A strong family history has been reported in 40–60% of AD patients with filaggrin (FLG) null mutation in 20–30%. [33, 34] Genetic mutations involving the epidermal differentiation complex (EDC) gene on chromosome 1q21 impairs epidermal differentiation resulting in stratum corneum barrier dysfunction. [35] The nonsense mutations occur in the EDC gene encoding FLG which is also implicated in asthma associated with AD. [36, 37, 38] The gene codes for profilaggrin, a large precursor protein molecule which is subsequently hydrolyzed to ten to twelve units of FLG. [39]
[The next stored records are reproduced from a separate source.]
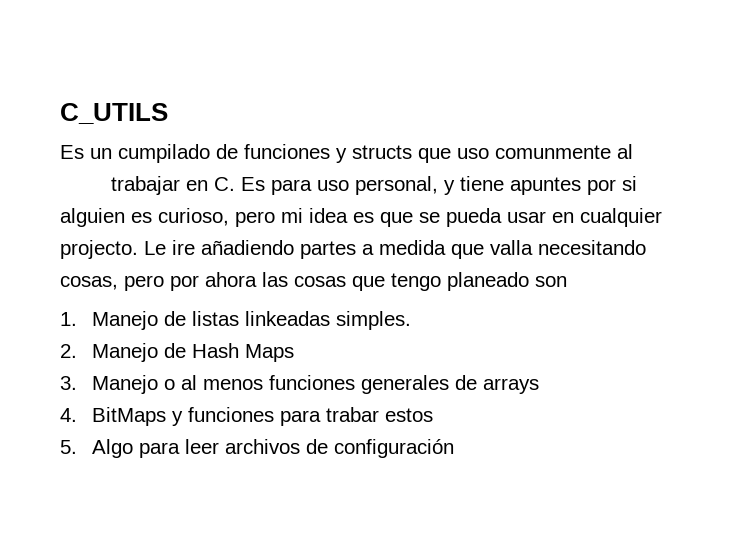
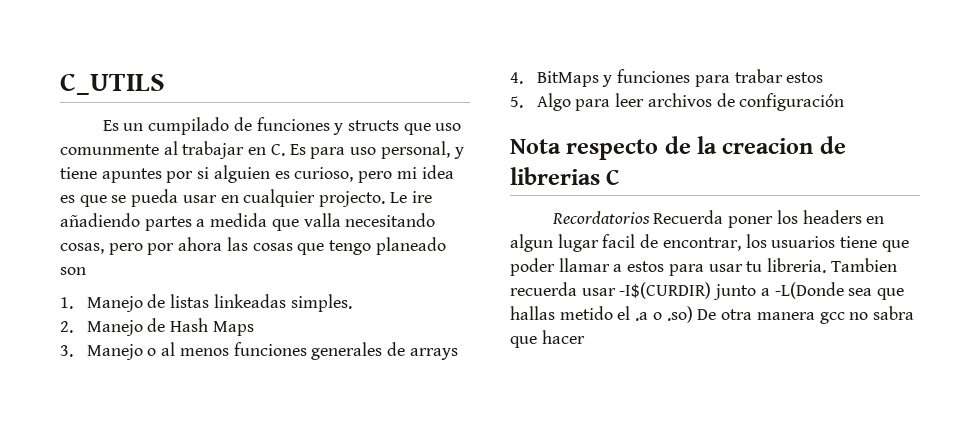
- Es un cumpilado de funciones y structs que uso comunmente al
- trabajar en C. Es para uso personal, y tiene apuntes por si alguien es curioso, pero mi idea es que se pueda usar en cualquier projecto.
+ Es un cumpilado de funciones y structs que uso comunmente al trabajar en C. Es para uso personal, y tiene apuntes por si alguien es curioso, pero mi idea es que se pueda usar en cualquier projecto.
+ Nota respecto de la creacion de librerias C
+ Recordatorios Recuerda poner los headers en algun lugar facil de encontrar, los usuarios tiene que poder llamar a estos para usar tu libreria. Tambien recuerda usar -I$(CURDIR) junto a -L(Donde sea que hallas metido el .a o .so) De otra manera gcc no sabra que hacer

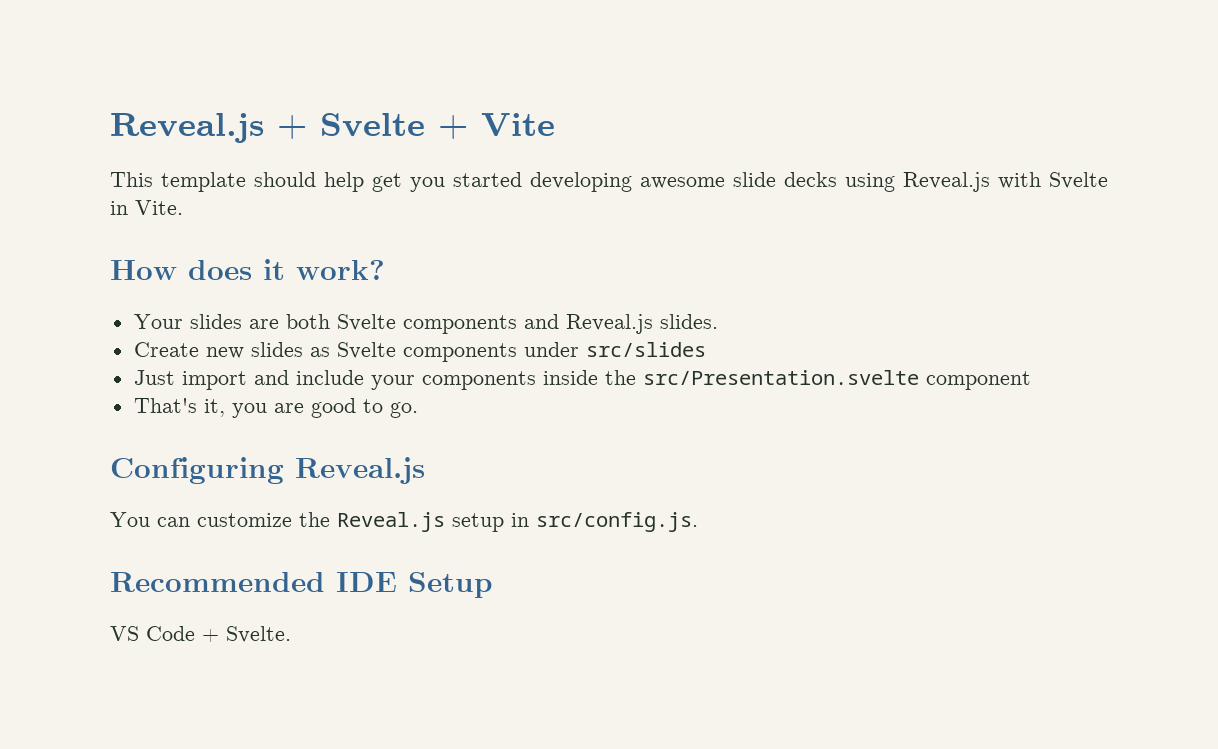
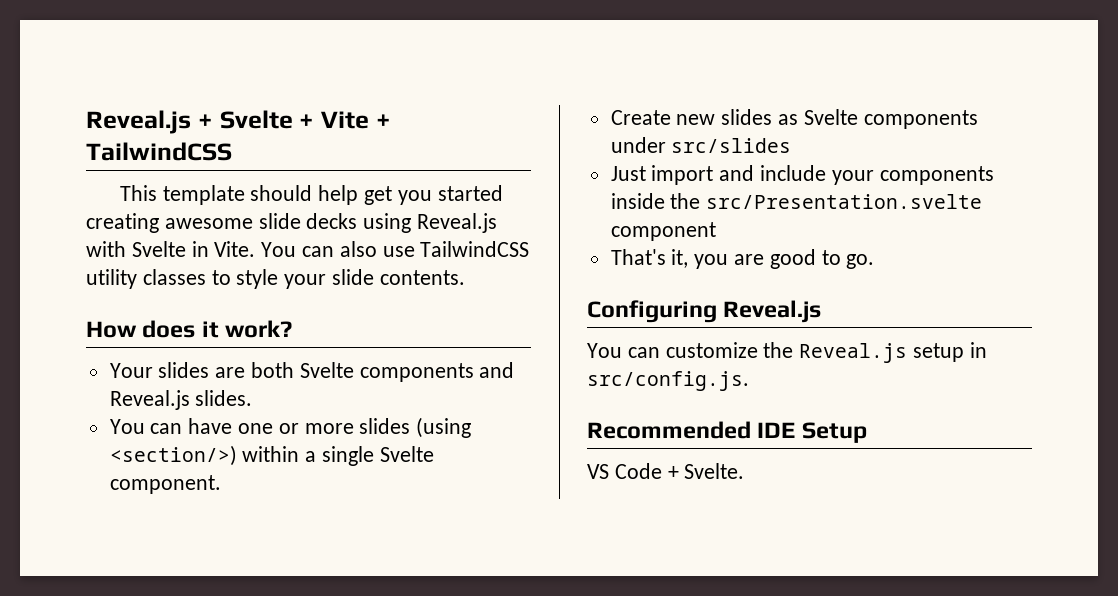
- Reveal.js + Svelte + Vite
+ Reveal.js + Svelte + Vite + TailwindCSS
- This template should help get you started developing awesome slide decks using Reveal.js with Svelte in Vite.
+ This template should help get you started creating awesome slide decks using Reveal.js with Svelte in Vite. You can also use TailwindCSS utility classes to style your slide contents.
+ You can have one or more slides (using <section/>) within a single Svelte component.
Palmer et al., reported two independent loss-of-function genetic variants -R510X and 2282del4 - mutations of the skin barrier gene encoding filaggrin (FLG) as very strong predisposing factors. [38] FLG, a filament aggregating protein, binds keratin intermediate fibers to the envelope of the stratum corneum cells and facilitates terminal differentiation of the epidermis. [38] Therefore, filaggrin is needed for the formation of skin barrier to maintain hydration and provide protection from environmental insults and infective agents. [40, 41] Recent studies have linked genetic FLG mutations to Th2 mediated AD and not non-Th2 inflammation AD giving rise to suggestions that skin barrier defect underlies the development of secondary allergic symptoms and respiratory atopy. [24] The degree of membrane disruption directly correlates with the severity of AD. [42]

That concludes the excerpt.